В 1857 году приступили серьезно к уничтожению крепостного состояния, и тут Василием Андреевичем овладел панический страх.
Когда государь, убежденный великим князем Константином Николаевичем, решился уничтожить крепостное состояние, стародурами овладел страх неописанный, и князь Василий Андреевич по своему трусливому характеру совершенно растерялся. Назначенный по званию своему членом Главного комитета, для улучшения быта крестьян учрежденного, Василий Андреевич совершенно подчинился влиянию, с одной стороны, графа Панина, а с другой, своего помощника Тимашева и действовал по их указаниям; он поддерживал все меры, какие только могли клониться к тому, чтобы затормозить крепостной вопрос. Заблуждение стародуров в этом отношении было столь великим, что еще весной 1858 года граф Панин говорил одной даме (от которой мы это слышали), что вопрос об уничтожении крепостного состояния может кануть в воду.
Особенную боязнь и вслед за тем ненависть высказывал Василий Андреевич литературе и журналистике; подобно всем невежам, он не понимал, что гласное и публичное обсуждение всех вопросов предупреждает подземные ковы и через то содействует сохранению общественного спокойствия. Почитаем не лишним рассказать здесь два анекдота о деятельности его против литературы.

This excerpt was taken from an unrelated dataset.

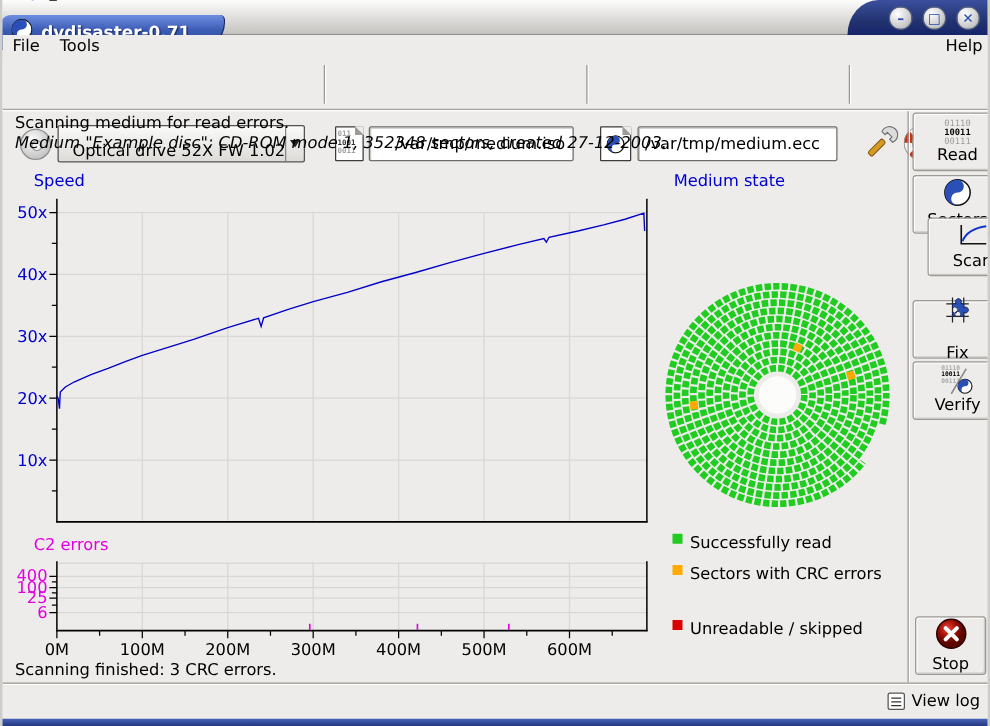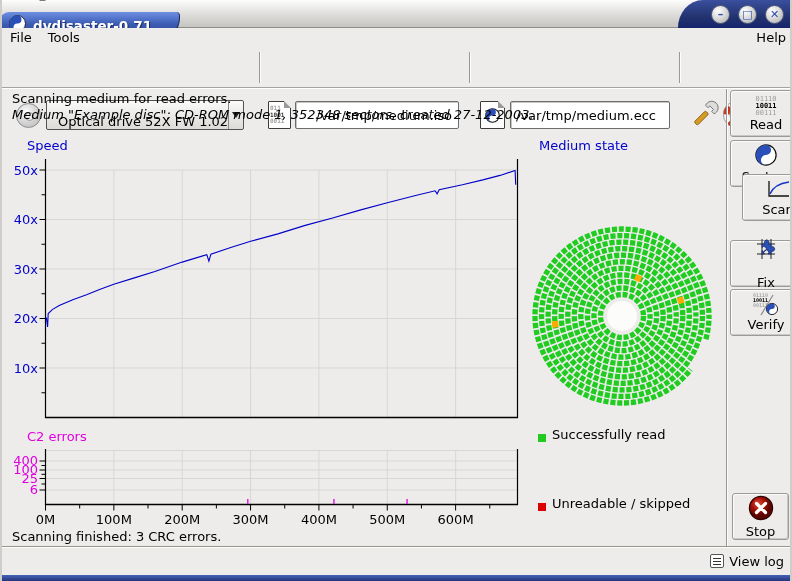"Successfully read" .legend-row { align-items: flex-end -> flex-start }
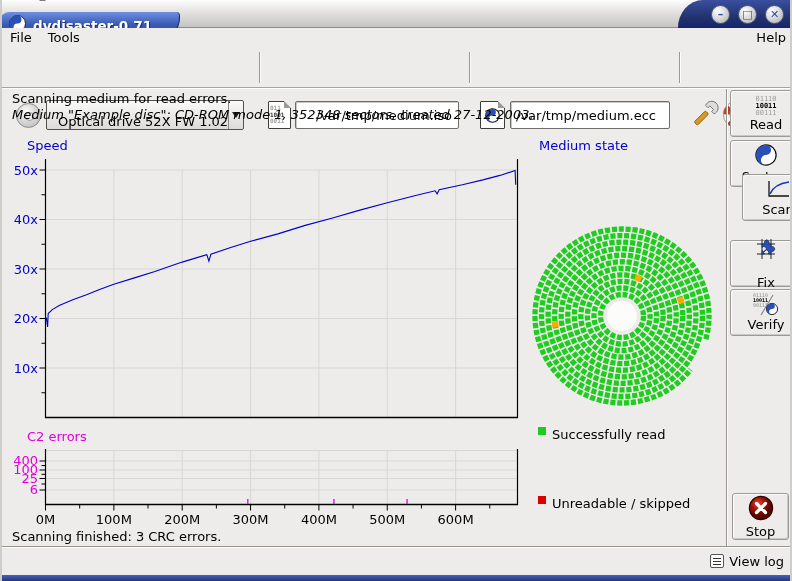"Sectors with CRC errors" div.legend-row { html: none -> <div> <span></span> <span>Sectors with CRC errors</span> </div> }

В январе 1858 года Иван Сергеевич Аксаков предпринял впервые издание еженедельного журнала под именем «Парус». В № 1 во вступительной статье помещено было в шутку воззвание о поручении «Паруса» покровительству всех властителей вод от «древнего Нептуна до русского синего водяного включительно». Тимашев, с неприязненным чувством всегда взиравший на по явление новых журналов, стал объяснять Василию Андреевичу, что слова «русский синий водяной» составляют намек, и намек оскорбительный (?!!) на голубой жандармский мундир. Василий Андреевич со свойственным ему тупоумием поверил этой чепухе и сделал государю доклад, или, чтобы правильнее выразиться, донос, в коем Иван Сергеевич Аксаков был обвинен едва ли не в покушении на государственную безопасность, а мирный «Парус» представлен в виде какой-то бомбы, начиненной всеми возможными ужасами. Это совпадало с эпохой покушения Орсини и издания французского закона об общественной безопасности, а всем известно, до какой степени в Зимнем дворце смиренно благоговеют перед всем, происходящим в Париже: лишь только Бонапарт чихнет — С.П.Б. правительство спешит сморкаться… «Парус» был немедленно запрещен (№ 3 даже не успел выйти); Иван Сергеевич Аксаков был вытребован в Петербург, допрашиваем в III Отделении и еле-еле не сослан в Вятку.